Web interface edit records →
§ §

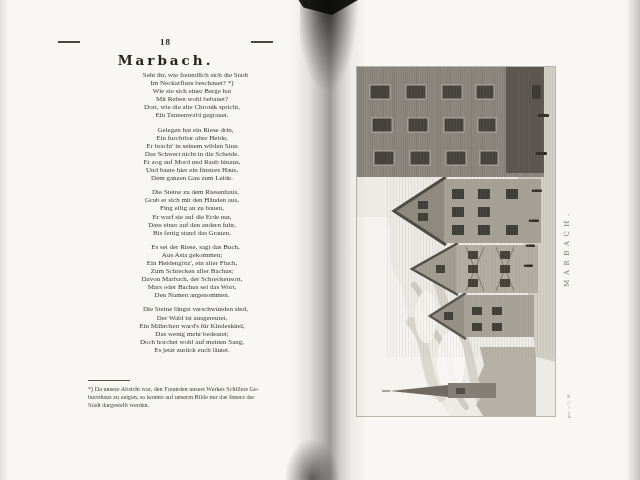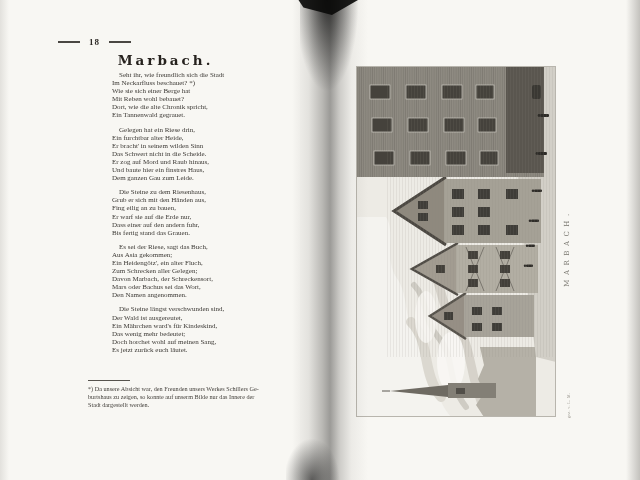--- a/index.html
+++ b/index.html
@@ -4,28 +4,28 @@
 <style>
   html,body{margin:0;padding:0;background:#e9e8e5;}
   .scan{position:relative;width:640px;height:480px;background:#f6f5f1;overflow:hidden;
         font-family:"Liberation Serif", serif;color:#3a3734;}
   .page{position:absolute;top:0;height:480px;background:#f8f7f3;}
   .page.left{left:0;width:300px;}
   .page.right{left:340px;width:300px;}
 
   
   .pagehead{position:absolute;left:58px;top:37px;width:215px;display:flex;
-            align-items:center;justify-content:flex-start;gap:9px;}
+            align-items:center;justify-content:space-between;gap:9px;}
   .hdash{display:inline-block;width:22px;height:1.2px;background:#4a4742;}
   .pgnum{font-size:9px;font-weight:bold;letter-spacing:1px;color:#2e2b27;}
   .ptitle{position:absolute;left:58px;top:52px;width:215px;text-align:center;
           font-family:"DejaVu Serif", serif;font-weight:bold;font-size:13.5px;
           letter-spacing:3px;color:#26221e;}
   .poem{position:absolute;left:112px;top:71px;width:160px;font-size:7px;
-        line-height:8.1px;color:#3c3935;}
+        line-height:8.1px;color:#3c3935;text-align:center;}
   .stanza{margin:0 0 6px 0;}
   .pline{white-space:nowrap;}
   .pline.first{text-indent:7px;}
   .fnrule{position:absolute;left:88px;top:380px;width:42px;height:1px;background:#56534d;}
   .footnote{position:absolute;left:88px;top:385px;width:180px;font-size:6.2px;
             line-height:7.9px;color:#45423d;}
   .fline{white-space:nowrap;}
 
   
   .plate{position:absolute;left:356px;top:66px;width:200px;height:351px;overflow:hidden;}
@@ -93,21 +93,21 @@
         <div class="pline">Grub er sich mit den Händen aus,</div>
         <div class="pline">Fing eilig an zu bauen,</div>
         <div class="pline">Er warf sie auf die Erde nur,</div>
         <div class="pline">Dass einer auf den andern fuhr,</div>
         <div class="pline">Bis fertig stand das Grauen.</div>
       </div>
       <div class="stanza">
         <div class="pline first">Es sei der Riese, sagt das Buch,</div>
         <div class="pline">Aus Asia gekommen;</div>
         <div class="pline">Ein Heidengötz', ein alter Fluch,</div>
-        <div class="pline">Zum Schrecken aller Gelegen;</div>
+        <div class="pline">Zum Schrecken aller Bachus;</div>
         <div class="pline">Davon Marbach, der Schreckensort,</div>
         <div class="pline">Mars oder Bachus sei das Wort,</div>
         <div class="pline">Den Namen angenommen.</div>
       </div>
       <div class="stanza">
         <div class="pline first">Die Steine längst verschwunden sind,</div>
         <div class="pline">Der Wald ist ausgereutet,</div>
         <div class="pline">Ein Mährchen ward's für Kindeskind,</div>
         <div class="pline">Das wenig mehr bedeutet;</div>
         <div class="pline">Doch horchet wohl auf meinen Sang,</div>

§ §

The problem → A copy of each line in the data above that holds the string "margin" is needed.

Response for this exercise →
   html,body{margin:0;padding:0;background:#e9e8e5;}
   .stanza{margin:0 0 6px 0;}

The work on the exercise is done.